Exercise brief — Among the entries below, find the lines that hold the word "font" and report them.

Data START

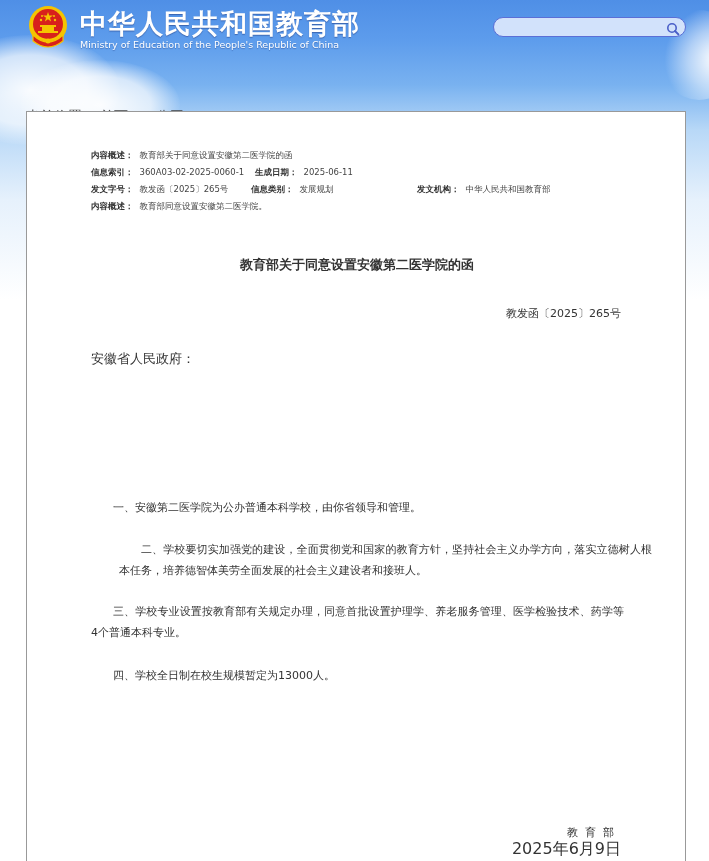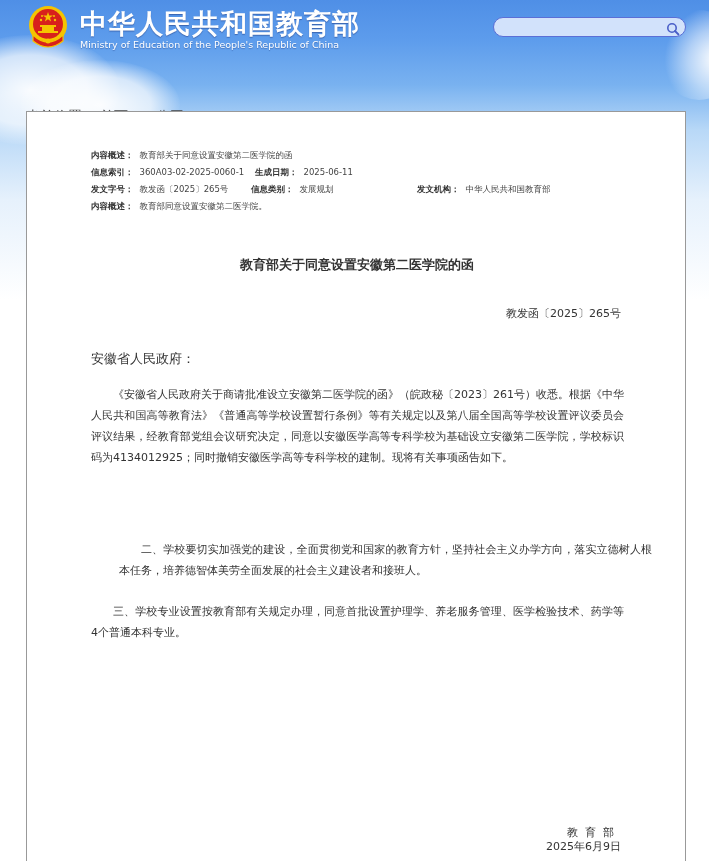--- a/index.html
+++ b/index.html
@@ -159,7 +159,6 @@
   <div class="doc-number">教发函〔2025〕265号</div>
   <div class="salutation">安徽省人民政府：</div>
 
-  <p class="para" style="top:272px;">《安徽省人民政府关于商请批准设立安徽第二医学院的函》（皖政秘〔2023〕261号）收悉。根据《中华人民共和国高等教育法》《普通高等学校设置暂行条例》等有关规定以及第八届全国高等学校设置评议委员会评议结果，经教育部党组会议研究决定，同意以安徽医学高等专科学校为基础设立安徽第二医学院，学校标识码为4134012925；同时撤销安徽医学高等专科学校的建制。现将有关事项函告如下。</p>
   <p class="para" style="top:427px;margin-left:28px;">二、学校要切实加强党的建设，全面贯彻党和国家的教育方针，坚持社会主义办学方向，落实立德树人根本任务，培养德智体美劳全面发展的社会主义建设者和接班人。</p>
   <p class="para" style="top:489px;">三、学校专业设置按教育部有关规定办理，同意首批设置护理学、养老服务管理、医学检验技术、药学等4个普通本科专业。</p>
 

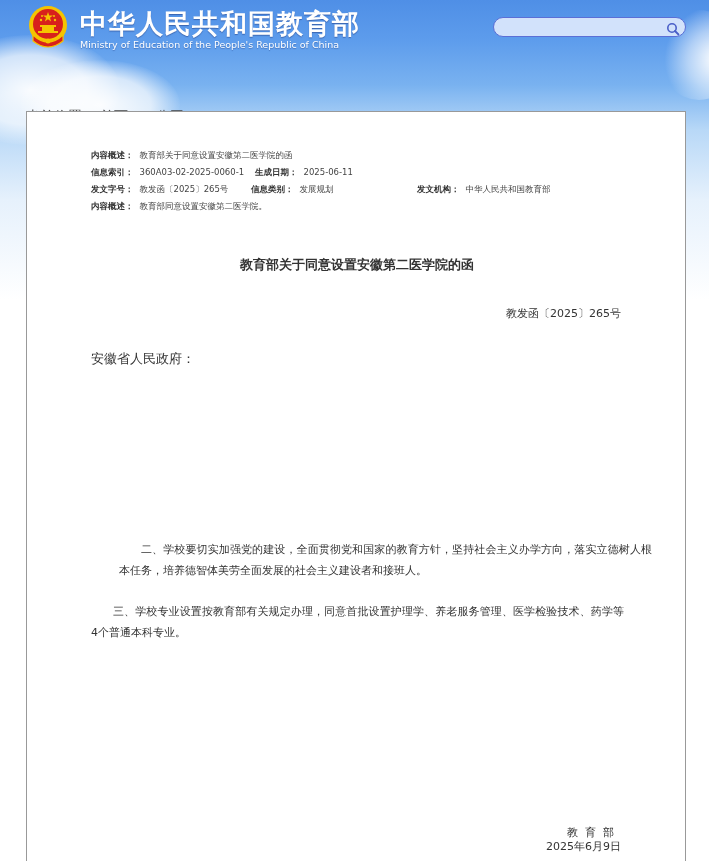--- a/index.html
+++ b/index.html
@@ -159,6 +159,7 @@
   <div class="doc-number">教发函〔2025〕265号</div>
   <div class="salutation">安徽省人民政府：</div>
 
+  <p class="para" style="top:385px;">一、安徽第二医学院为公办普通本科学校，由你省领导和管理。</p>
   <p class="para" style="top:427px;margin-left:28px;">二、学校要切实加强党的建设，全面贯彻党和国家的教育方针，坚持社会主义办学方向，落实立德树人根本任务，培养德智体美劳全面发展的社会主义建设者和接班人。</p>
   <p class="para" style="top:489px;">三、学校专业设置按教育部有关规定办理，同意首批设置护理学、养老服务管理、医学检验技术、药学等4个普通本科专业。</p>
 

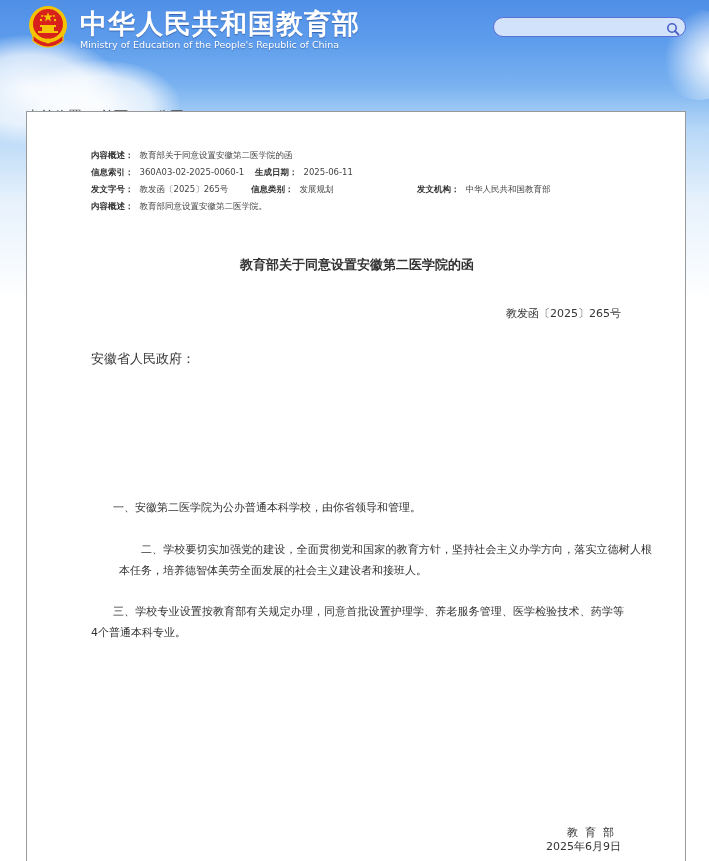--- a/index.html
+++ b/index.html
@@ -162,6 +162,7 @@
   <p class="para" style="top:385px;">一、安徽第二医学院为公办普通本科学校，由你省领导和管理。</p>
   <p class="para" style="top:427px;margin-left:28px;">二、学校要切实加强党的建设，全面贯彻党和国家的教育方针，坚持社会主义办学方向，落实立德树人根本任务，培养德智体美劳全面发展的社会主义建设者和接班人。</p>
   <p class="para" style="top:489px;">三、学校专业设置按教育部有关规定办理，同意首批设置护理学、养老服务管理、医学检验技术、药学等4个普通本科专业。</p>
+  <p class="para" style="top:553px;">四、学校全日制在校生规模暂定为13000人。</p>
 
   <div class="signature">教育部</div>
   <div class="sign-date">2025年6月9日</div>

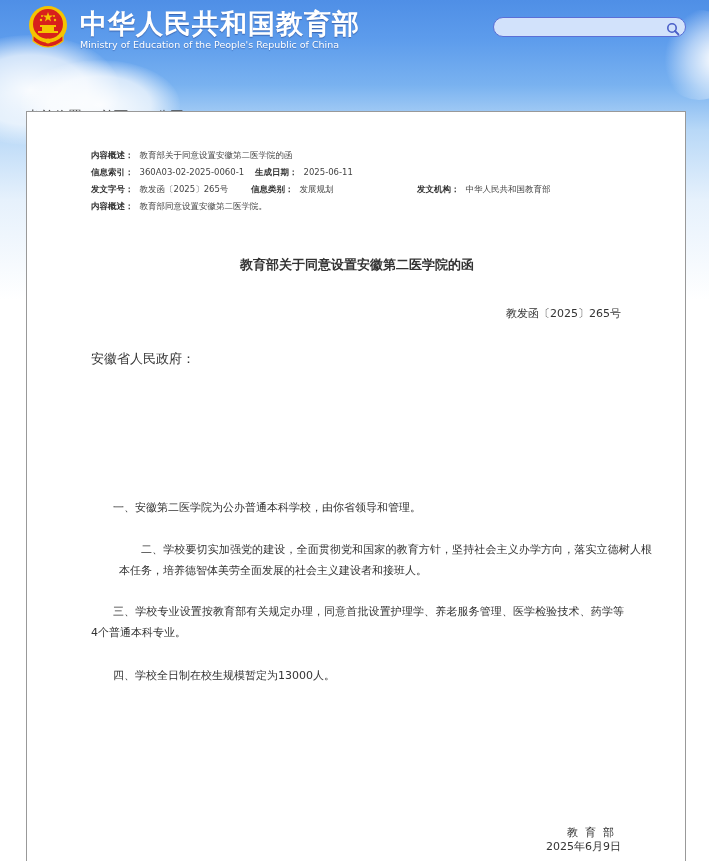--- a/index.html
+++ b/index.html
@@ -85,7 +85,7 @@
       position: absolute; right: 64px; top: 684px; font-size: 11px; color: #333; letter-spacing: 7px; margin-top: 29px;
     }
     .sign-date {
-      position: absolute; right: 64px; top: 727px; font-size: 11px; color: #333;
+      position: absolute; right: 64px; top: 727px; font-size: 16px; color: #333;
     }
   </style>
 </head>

Data END

Solution to this task —
       position: absolute; right: 64px; top: 684px; font-size: 11px; color: #333; letter-spacing: 7px; margin-top: 29px;
-      position: absolute; right: 64px; top: 727px; font-size: 11px; color: #333;
+      position: absolute; right: 64px; top: 727px; font-size: 16px; color: #333;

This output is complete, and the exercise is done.